O que acontece quando, após um encontro, não voltamos a ouvir falar da pessoa com quem saímos? Quais os motivos para o nosso match nos ter deixado de responder na conversa que tínhamos na aplicação, sem aviso prévio? E o que podemos fazer para gerirmos emocionalmente o peso destes desaparecimentos repentinos?
Neste artigo vamos explorar uma das formas mais comuns (e, talvez, controversas) de terminar relações (de qualquer natureza, sejam elas familiares, românticas, de amizade ou outras): o ghosting – ou, por outras palavras, a ação de terminarmos uma relação de forma unilateral cortando o contacto com a outra pessoa, sem qualquer explicação acerca desta decisão.

Porque fazemos ghosting?
A verdade é que, não existe apenas uma razão para o ghosting acontecer – e também não se trata de uma situação em que possamos dizer que depende do facto de sermos “boas” ou “más” pessoas –, podendo existir quem o faça por:
· Questões de segurança (e.g., não me senti bem no encontro que tive com esta pessoa e tenho receio de continuar a interagir);
· Desejar paz (e.g., esta relação traz-me bastante ansiedade e mal-estar, por isso não quero voltar a interagir com esta pessoa);
· Considerar que esta é a conduta indicada e conveniente no que diz respeito às interações que acontecem no espaço digital, que é por si só um espaço altamente assoberbante;
· Evitar o confronto e terminar sem uma conversa difícil;
· Acreditar que magoa menos do que uma rejeição direta:

Quais as consequências do ghosting?
A verdade inegável é a de que o ghosting dói para quem é vítima do mesmo. Quem o pratica tem uma maior tendência a expressar culpa e alívio, já quem o sofre tem uma maior tendência a expressar tristeza e zanga. É, no geral, um processo frustrante para ambos os lados, mas por diferentes razões.
Ainda que seja uma rejeição que não é declarada diretamente, o impacto emocional do ghosting é semelhante ao impacto emocional de um término comunicado e conversado, pelo que podemos deparar-nos com o aumento dos níveis de ansiedade e com uma ameaça às necessidades fundamentais (e.g., controlo, autoestima, pertença).
Para além disso, a longo prazo, podemos, também, encontrar maior dificuldade em confiar nas pessoas que querem estabelecer relações connosco e com quem queremos estabelecer relações.
Como lidar com o ghosting?
Em primeira instância, há que manter em mente que não conseguimos controlar a outra pessoa e que, se ela decidiu deixar de falar connosco (mesmo que de forma repentina e não comunicada), não podemos forçar uma explicação do outro lado. Por outro lado, conseguimos controlar a forma como processamos este fim de relação, com foco no nosso bem-estar.
Como já vimos, este fenómeno é emocional e fisiologicamente semelhante a um término “normativo”, pelo que as recomendações dadas para este último caso, poderão vir a ser úteis para aquela que será a gestão do stress emocional causado pelo ghosting.
Numa situação destas podemos:
· Recorrer à escrita reflexiva – o chamado journaling – que pode ser uma forma de gerir todas as emoções e pensamentos provocados por esta experiência;
· Procurar apoio junto das nossas pessoas amigas e da nossa família, com quem poderemos partilhar o que sentimos acerca desta situação;
· Recorrer a profissionais de saúde mental, como os que estão disponíveis através da Ivory Therapy, que nos podem auxiliar a analisar e a criar novos significados para esta experiência, para encontrarmos o fecho necessário para a mesma;
· Limitar o contacto digital(e não só), fazendo uma pausa nas redes sociais e/ou bloqueando a pessoa em questão;
· Podes também redirecionar a tua energia para passatempos e atividades que te tragam prazer e bem-estar.
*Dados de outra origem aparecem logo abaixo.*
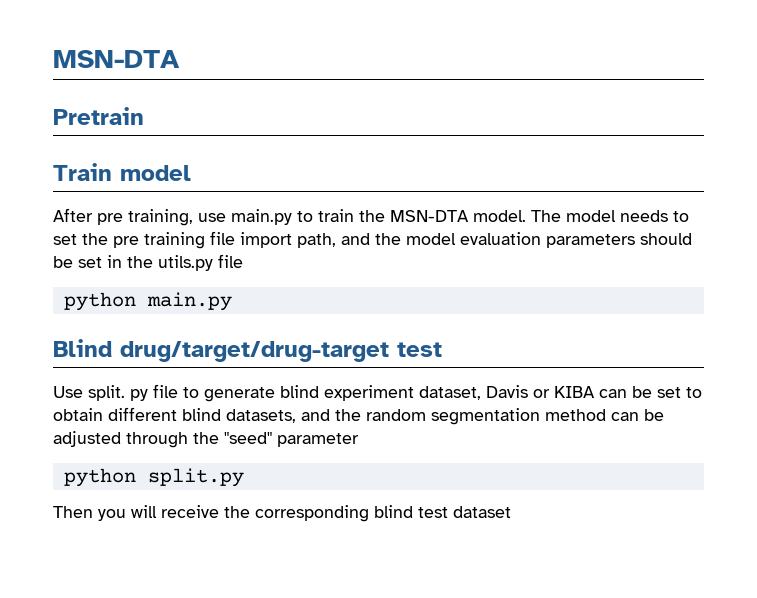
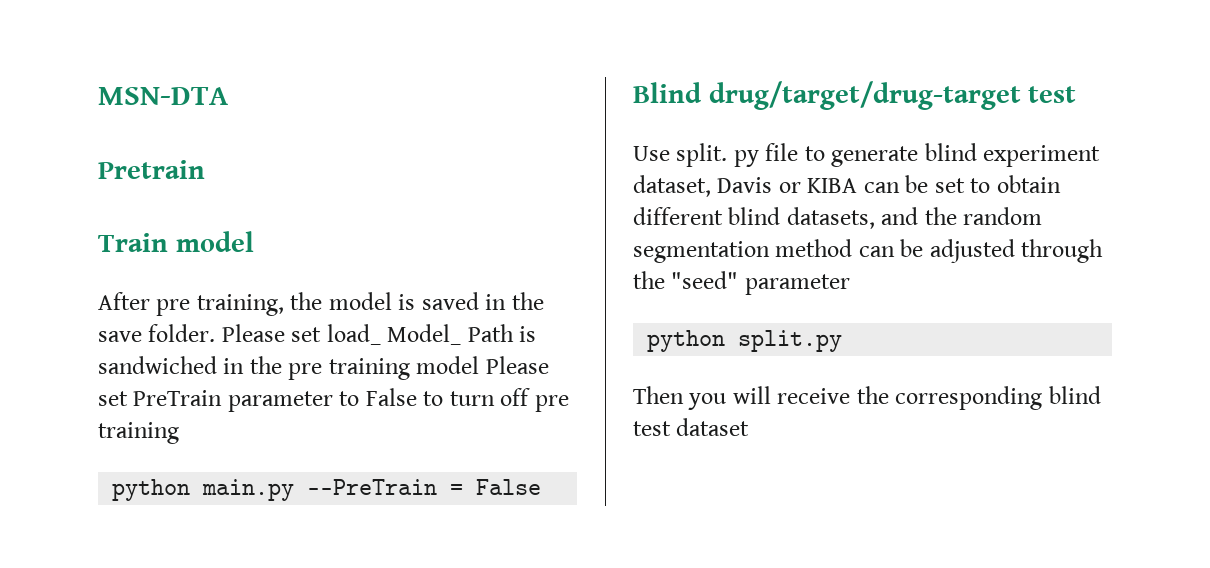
- After pre training, use main.py to train the MSN-DTA model. The model needs to set the pre training file import path, and the model evaluation parameters should be set in the utils.py file
+ After pre training, the model is saved in the save folder. Please set load_ Model_ Path is sandwiched in the pre training model Please set PreTrain parameter to False to turn off pre training
- python main.py
+ python main.py --PreTrain = False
Quais são os principais pontos chave?
Se tivéssemos de sintetizar esta informação numa mensagem mais curta, poderíamos dizer que:
O ghosting é uma experiência dolorosa e frustrante e é importante compreender que diz mais sobre quem o pratica do que sobre quem é vítima dele. Na ausência de certezas, podemos cair na tentação de procurar em nós as respostas, o que poderá fazer com que nos coloquemos em causa e a duvidar do nosso valor. Contudo, não deixa de ser uma opção viável utilizar este momento para reflexão, desde que tenhamos claro para nós o qual a responsabilidade de cada uma das partes (e de que podemos pedir a ajuda de profissionais e da nossa rede social para tal).